Repères biographiques

1934
Farid Belkahia est né en 1934 à Marrakech, mais passe son enfance à Amizmiz où son père tient un commerce. Très tôt initié à l’art par son père qui, francophone et francophile, fréquente assidûment les cercles qui se sont construits autour des artistes étrangers tels que Antoine, Olek et Jeannine Teslar, Nicolas de Staël. C’est dans l’atelier de Olek Teslar que Farid Belkahia fera son apprentissage de la peinture. À 15 ans, il y peint ses premières toiles qui constituent la genèse de ce que l’on nommera plus tard sa période expressionniste. L’enlèvement de Mohammed V en 1954 l’incite à donner à ses œuvres un élan engagé. Un an plus tard, il quitte le Maroc pour Paris où – grâce à l’intervention d’un ami de son père – il est reçu par François Mauriac qui lui procure un logement à l’Institut catholique de la rue Madame ; il s’inscrit aux Beaux-Arts où il parachèvera l’apprentissage de son art dans les ateliers de Brianchon et Legueult.

1959
Dès sa sortie des Beaux-Arts en 1959, poussé par la curiosité et le désir de comprendre le communisme, il s’établit à Prague où il suit des cours de scénographie à l’académie de Théâtre de Prague. C’est à cette époque que l’œuvre de Farid Belkahia atteint le stade de la maturité. L’obsession du cercle et de la flèche apparaît déjà comme une sorte d'alphabet personnel qui fonctionnera comme un repère nécessaire à l’expression d’une conception particulière de l’être. C’est également à cette période qu’apparaît son intérêt pour la violence humaine. Cette préoccupation pour la douleur ne le quittera plus. Il sera très vivement marqué par la visite d’Auschwitz en 1955, mais aussi par la pression qu’exerce le régime communiste à Prague.

1962
En 1962, Mahjoub Benseddik, alors secrétaire général de l’Union marocaine des travailleurs, le sollicite pour prendre la direction de l’Ecole des Beaux-Arts de Casablanca. Poste qu’il honorera jusqu’en 1974. Soucieux de rénover le concept même de l’art et de son enseignement, il s’entoure d’une équipe de pionniers tels que Mohammad Melihi, Mohammad Chebaa, Hamidi et Hafid qui dirigent les ateliers de peinture. Tony Maraini enseigne l’histoire de l’art, Bert Flint se charge de l’enseignement de l’histoire des arts populaires au Maroc et Jacques Azéma dirige l’atelier de dessin. Farid Belkahia instaure un enseignement plus adapté à sa culture et plus spécifique à la réalité historique de son pays. Son grand intérêt pour la mémoire et le cheminement de l’homme à travers la tradition lui dicte très vite de créer des ateliers pour l’enseignement de l’histoire de l’artisanat marocain, du travail du tapis, du bijou à la céramique. " La modernité, ne cessera-t-il de répéter, n'est perceptible, qu'à partir d'une assimilation des valeurs anciennes ". Toujours soucieux d’offrir aux élèves de l’Ecole une approche internationale de la connaissance et de la création artistique, il reçoit des artistes tels que Dimitrienko, César et Lurçat. Il consacre alors beaucoup de temps à l'enseignement et abandonne le travail de l'huile sur papier et réoriente son travail. Un long voyage au sein de la matière voit le jour et continue encore aujourd’hui à figurer parmi les enjeux importants de cet œuvre. Cependant jamais il n’abandonne le dessin sur papier. Outre les nombreux carnets de dessin qu’il accumule, c’est toujours sur papier qu’il effectue ses maquettes.
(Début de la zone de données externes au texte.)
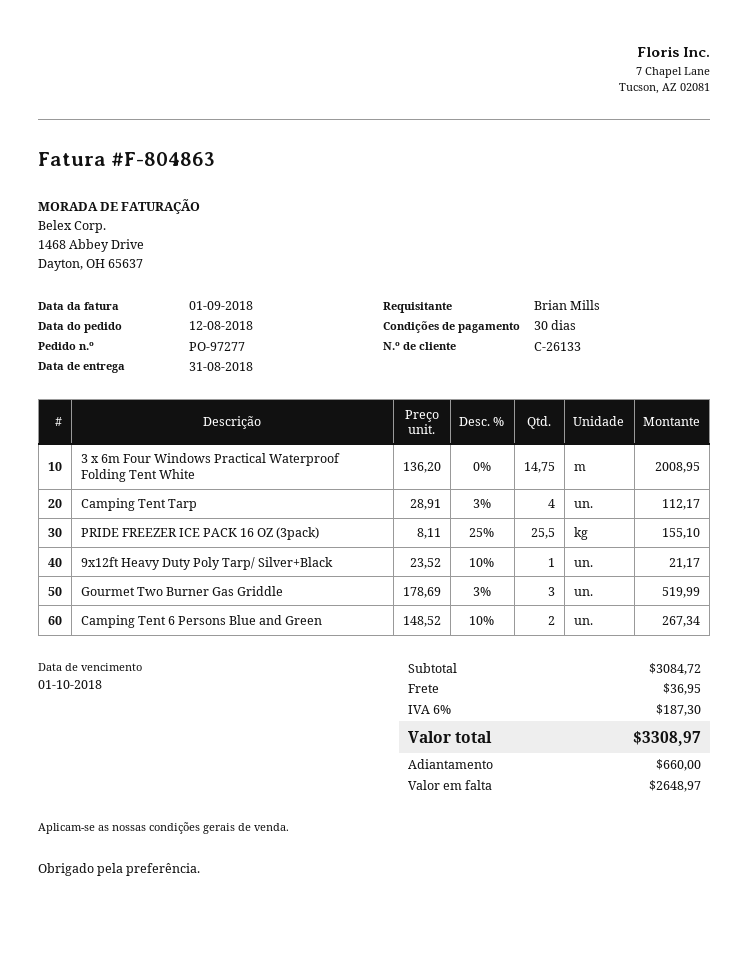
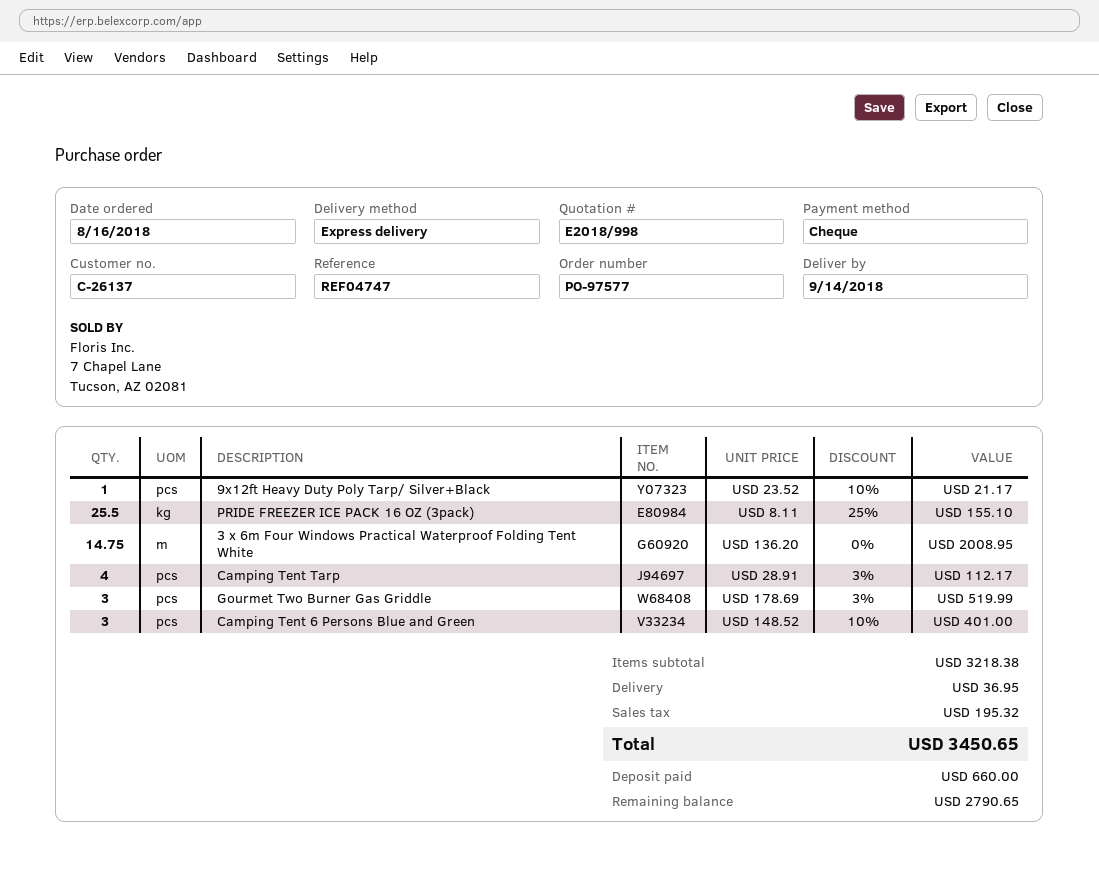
order number: PO-97277 -> PO-97577
order date: 2018-08-12 -> 2018-08-16
delivery date: 2018-08-31 -> 2018-09-14
customer number: C-26133 -> C-26137
Camping Tent 6 Persons Blue and Green: 2 x 148.52 - 10% = 267.34 -> 3 x 148.52 - 10% = 401.00
subtotal: 3084.72 -> 3218.38
tax: 187.30 -> 195.32
total: 3308.97 -> 3450.65
balance: 2648.97 -> 2790.65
Le dessin dont il dit qu’ "il est à la peinture ce que le mot est à la poésie", constitue pour lui le véritable laboratoire de son imagination.

1965
La carrière de Farid Belkahia est marquée par ses voyages. En 1965, il part pour Milan où il suit les cours de l’Académie Brera. Il vit à Monza et rencontre des peintres tels que Castellani et Kounelis ainsi que Bonalumi et Fontana. En 1972, il est invité aux États-Unis par le State Department où il est impressionné par le Massachusetts Institute of Technology (MIT) et par les différents musées et institutions d’art. En 1974, il démissionne de l’école des Beaux-Arts de Casablanca. En 1978, il se rend en Chine. Influencé par un article de Jean Lacouture paru dans Le Monde sur le Transsibérien, il l’emprunte pour le retour.

1990
En 1990, il épouse l’écrivain Rajae Benchemsi et en 1993 naît sa fille Fanou. Farid Belkahia vit et travaille actuellement à Marrakech.